Thought you guys might get a kick out of what I saw today on the lake. Note the duck blind in the background of the second photo. There were two guys in there hunting ducks..... After these guys showed up they decided to leave..... Nothing like water skiing in 36 degree water.......NUTS


----------



## fallen513 (Jan 5, 2010)

LOL! Gotta love public property!


----------



## dinkbuster1 (Oct 28, 2005)

i love it! phooey on the duck hunters!


----------



## spfldbassguy (Mar 23, 2009)

I bet that's something those duck hunters wasn't counting on seeing out there,just goes to show you never know what you'll see when at the lake.


----------



## Mason52 (Aug 21, 2009)

dinkbuster1 said:


> i love it! phooey on the duck hunters!


That seems to be the attitude these guys had, your typical rude ignorant wake boat/skier. This guy comes all the way down the lake (where no one is hunting or fishing) stops right out in front of us, then begins to make laps right in front of us, passing by us not 50 yards away...... Yes you got to love that, screw everyone else..


----------



## dinkbuster1 (Oct 28, 2005)

beleive me i have no love at all for "ski'ers", especially Jet-skiers, but in recent years i have been getting a bad taste for duck hunters as well. i had a bad experience with a couple of them and some friends have as well. 

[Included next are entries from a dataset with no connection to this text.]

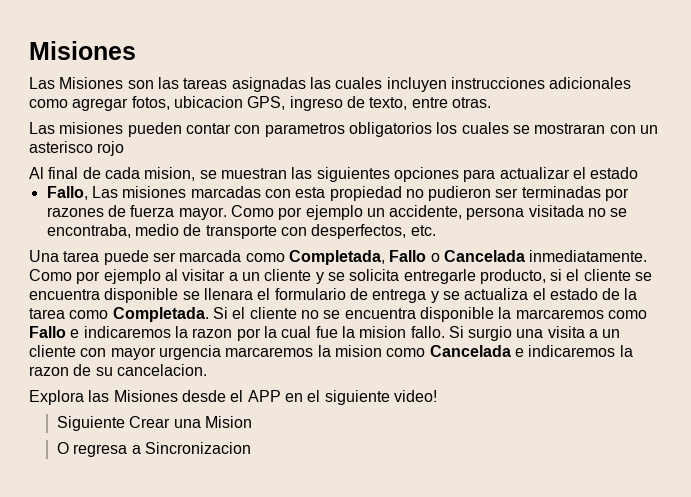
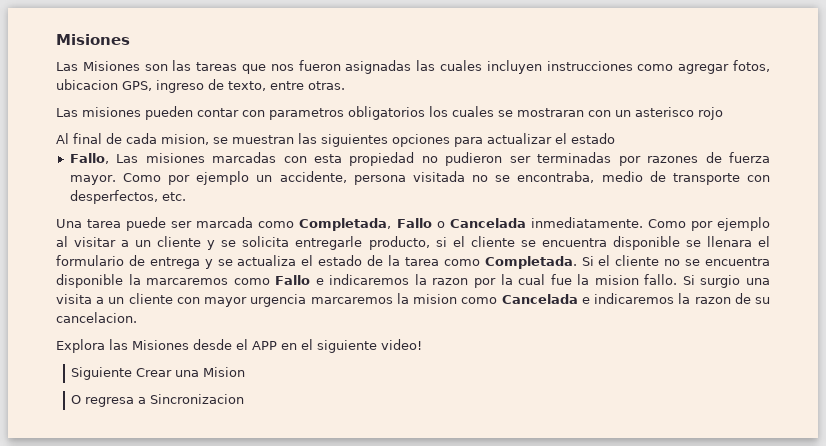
- Las Misiones son las tareas asignadas las cuales incluyen instrucciones adicionales como agregar fotos, ubicacion GPS, ingreso de texto, entre otras.
+ Las Misiones son las tareas que nos fueron asignadas las cuales incluyen instrucciones como agregar fotos, ubicacion GPS, ingreso de texto, entre otras.

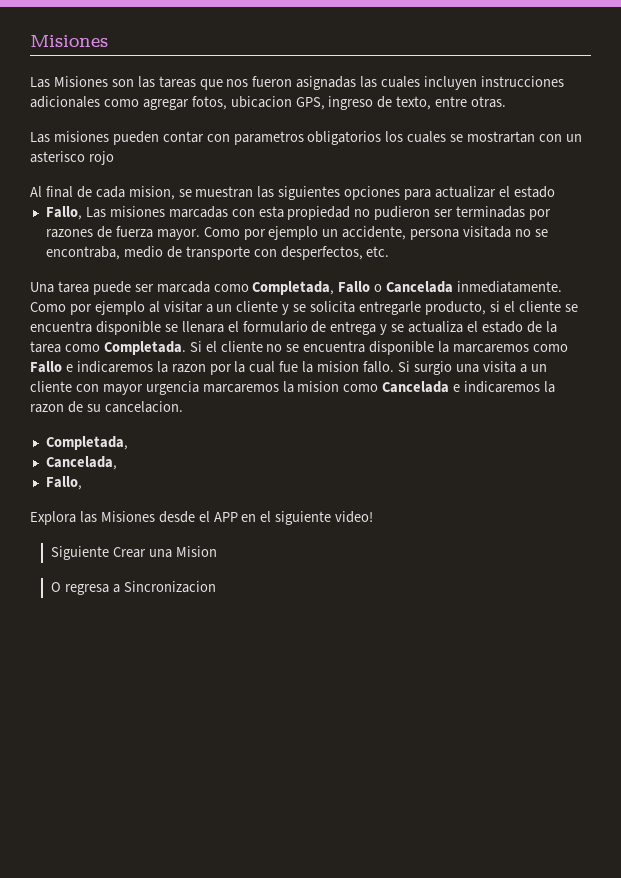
- Las Misiones son las tareas que nos fueron asignadas las cuales incluyen instrucciones como agregar fotos, ubicacion GPS, ingreso de texto, entre otras.
+ Las Misiones son las tareas que nos fueron asignadas las cuales incluyen instrucciones adicionales como agregar fotos, ubicacion GPS, ingreso de texto, entre otras.
- Las misiones pueden contar con parametros obligatorios los cuales se mostraran con un asterisco rojo
+ Las misiones pueden contar con parametros obligatorios los cuales se mostrartan con un asterisco rojo
  Si surgio una visita a un cliente con mayor urgencia marcaremos la mision como Cancelada e indicaremos la razon de su cancelacion.
+ Completada,
+ Cancelada,
+ Fallo,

apparently in their mind when its "duck season" the lakes and rivers belong to them!


----------



## Salmonid (Apr 14, 2004)

Mason, were you prefishing for todays SOMA tourney?? Notice I am home where its not thunderstorming or pouring...LOL Good luck to ya and I tend to agree with Dinkbuster on this one regarding duckhunters. On the Ohio River its a joke, someone set up every 200 feet and on both points at every creekmouth giving you lip every time you get anywhere close to where you want to fish, or worse yet shooting overhead which they love to do to let you know you are too close, most of the time I never even see them till they start yelling at you, never very nice about it either.

Salmonid


----------



## Topwater Tony (Sep 30, 2009)

goodluck Mason !!


----------



## Mason52 (Aug 21, 2009)

Salmonid said:


> Mason, were you prefishing for todays SOMA tourney?? Notice I am home where its not thunderstorming or pouring...LOL Good luck to ya and I tend to agree with Dinkbuster on this one regarding duckhunters. On the Ohio River its a joke, someone set up every 200 feet and on both points at every creekmouth giving you lip every time you get anywhere close to where you want to fish, or worse yet shooting overhead which they love to do to let you know you are too close, most of the time I never even see them till they start yelling at you, never very nice about it either.
> 
> Salmonid


Yes and no on the prefishing Mark, never saw a fish either day, so you didn't miss anything much....


----------



## Topwater Tony (Sep 30, 2009)

so were there any Muskies caught yesterday?


----------



## Mason52 (Aug 21, 2009)

Topwater Tony said:


> so were there any Muskies caught yesterday?


4 boats, we all blanked


----------



## Topwater Tony (Sep 30, 2009)

Mason52 said:


> 4 boats, we all blanked


ahh damn, well at least you all were fishing.. i was gonna go fishing but ended up working on my Tahoe and other stuff around the house. not as fun


----------



## gulfvet (Apr 14, 2004)

Maybe the duck hunters should have just added those birds to there bag! But would they be more properly counted as Coots or Loons?


----------



## cantsleep (Jul 25, 2007)

gulfvet said:


> Maybe the duck hunters should have just added those birds to there bag! But would they be more properly counted as Coots or Loons?


Dodobirds?


----------



## Lewzer (Apr 5, 2004)

No ice on the lake or ramps? You guys are lucky down there.


----------



## Mason52 (Aug 21, 2009)

Lewzer said:


> No ice on the lake or ramps? You guys are lucky down there.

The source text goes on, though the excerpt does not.